CEES shared an update on its Welcoming Campus Innovator Grant, Restoring Greenways – Connecting Communities at the 2019 Welcoming Campus Conference in April.  

 Chancellor Nasser Paydar welcomes attendees to the Welcoming Campus Conference (left).  Dr. Victoria Schmalhofer, Assistant Director of CEES, represents the Center at the conference poster session (right).


The goals of Restoring Greenways – Connecting Communities are to encourage IUPUI students to investigate the natural and urban areas west of campus, and, in a spirit of openness, to invite members of the Indianapolis community to likewise explore these spaces, as well as the IUPUI campus.  Over the past year, interns at the Center have been working to develop the project; like any project, Restoring Greenways – Connecting Communities has evolved.  The result is the Welcoming Campus Trail (WCT).  

The Welcoming Campus Trail and White River at the Washington Street Pedestrian Bridge. (Photograph by VR Schmalhofer.)


Starting at New York Street, the WCT runs along the eastern bank of the White River, proceeding north towards 10th Street and south towards White River State Park. The trail crosses the White River at the Washington Street pedestrian bridge and loops back north along the river’s western bank, crossing again to the eastern shore at New York Street.  The WCT parallels a portion of the existing White River Trail system and connects with the Indianapolis Cultural Trail at White River State Park. These connections provide further opportunities for exploration of the city.  The White River Trail continues along the western bank of the river (south of the Indianapolis Zoo), and northern branches extend towards 16th Street and Martin Park.  The Indianapolis Cultural Trail conveys trail users to the Canal Walk and other sections of the city.

The Welcoming Campus Trail map.


When completed, users of the WCT will be able to connect to a trail map and web site (via a smart device, such as a cell phone or tablet) that provides information about points of interest along the trail.  The WCT will feature natural areas along the White River, such as the Lilly ARBOR forest restoration site (between New York and 10th Streets) and the Monarch Sanctuary (south of New York street).  By including a loop on the west bank of the river, the WCT will introduce IUPUI students to areas on west side, such as The Indianapolis Zoo, White River Gardens, and Limestone Alley.

 Limestone Alley features massive blocks of limestone (top), carvings (bottom left), and depictions of famous buildings constructed of Indiana limestone (bottom right). (Photographs by VR Schmalhofer.)

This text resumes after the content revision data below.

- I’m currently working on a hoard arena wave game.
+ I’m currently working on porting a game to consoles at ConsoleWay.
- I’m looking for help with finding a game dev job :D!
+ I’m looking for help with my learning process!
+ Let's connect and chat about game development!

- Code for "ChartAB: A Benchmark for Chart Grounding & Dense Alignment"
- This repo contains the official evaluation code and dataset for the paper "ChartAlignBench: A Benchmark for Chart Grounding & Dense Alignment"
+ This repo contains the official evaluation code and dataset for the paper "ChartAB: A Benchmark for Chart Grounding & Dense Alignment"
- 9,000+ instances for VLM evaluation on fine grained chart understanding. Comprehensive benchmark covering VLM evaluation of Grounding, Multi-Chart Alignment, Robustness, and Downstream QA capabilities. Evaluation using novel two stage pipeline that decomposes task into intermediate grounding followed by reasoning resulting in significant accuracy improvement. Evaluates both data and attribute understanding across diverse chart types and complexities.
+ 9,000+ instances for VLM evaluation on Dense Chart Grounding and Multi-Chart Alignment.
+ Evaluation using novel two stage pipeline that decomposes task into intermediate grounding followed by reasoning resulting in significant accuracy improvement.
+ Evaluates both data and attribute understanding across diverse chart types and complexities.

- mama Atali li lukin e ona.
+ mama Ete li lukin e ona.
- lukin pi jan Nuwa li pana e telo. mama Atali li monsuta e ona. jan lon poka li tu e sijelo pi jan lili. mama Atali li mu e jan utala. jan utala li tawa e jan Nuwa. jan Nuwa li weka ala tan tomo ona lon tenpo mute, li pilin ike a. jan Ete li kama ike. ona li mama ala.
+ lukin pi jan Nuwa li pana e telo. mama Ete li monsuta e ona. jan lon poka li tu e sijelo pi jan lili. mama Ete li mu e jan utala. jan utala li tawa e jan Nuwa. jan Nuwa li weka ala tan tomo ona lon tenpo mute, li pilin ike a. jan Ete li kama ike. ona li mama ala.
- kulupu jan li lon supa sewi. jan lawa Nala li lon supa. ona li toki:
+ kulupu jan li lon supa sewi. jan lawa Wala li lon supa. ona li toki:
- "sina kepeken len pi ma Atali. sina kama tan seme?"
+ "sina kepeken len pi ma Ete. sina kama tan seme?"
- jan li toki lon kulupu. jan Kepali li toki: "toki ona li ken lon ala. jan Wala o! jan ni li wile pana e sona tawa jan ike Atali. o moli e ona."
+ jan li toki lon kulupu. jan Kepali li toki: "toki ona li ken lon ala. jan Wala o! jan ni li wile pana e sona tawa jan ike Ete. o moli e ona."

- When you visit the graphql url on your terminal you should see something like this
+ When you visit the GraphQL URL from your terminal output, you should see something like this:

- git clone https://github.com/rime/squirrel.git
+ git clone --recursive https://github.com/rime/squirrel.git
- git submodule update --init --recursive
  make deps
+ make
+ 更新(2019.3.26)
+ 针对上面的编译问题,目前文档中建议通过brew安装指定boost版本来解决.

An inaugural trail walk is planned for the Fall 2019 Week of Welcome.



Launched by Chancellor Nasser H. Paydar in spring 2016, the IUPUI Welcoming Campus Initiative was created to foster an environment that encourages and supports the highest levels of personal and academic achievement among students, staff, and faculty.  It was also designed to make members of the community feel welcomed, inspired, and encouraged to stay on campus.  The initiative is tied to IUPUI's strategic planOur Commitment to Indiana and Beyond, especially to efforts to support student success, faculty and staff development, and community engagement.  The Innovation Fund, established November 2016, provides competitive grants designed to inspire and fund collaborative projects that support the recommendations of theWelcoming Campus Initiative.  Many projects developed during Round II will be showcased during IUPUI's 50th anniversary year.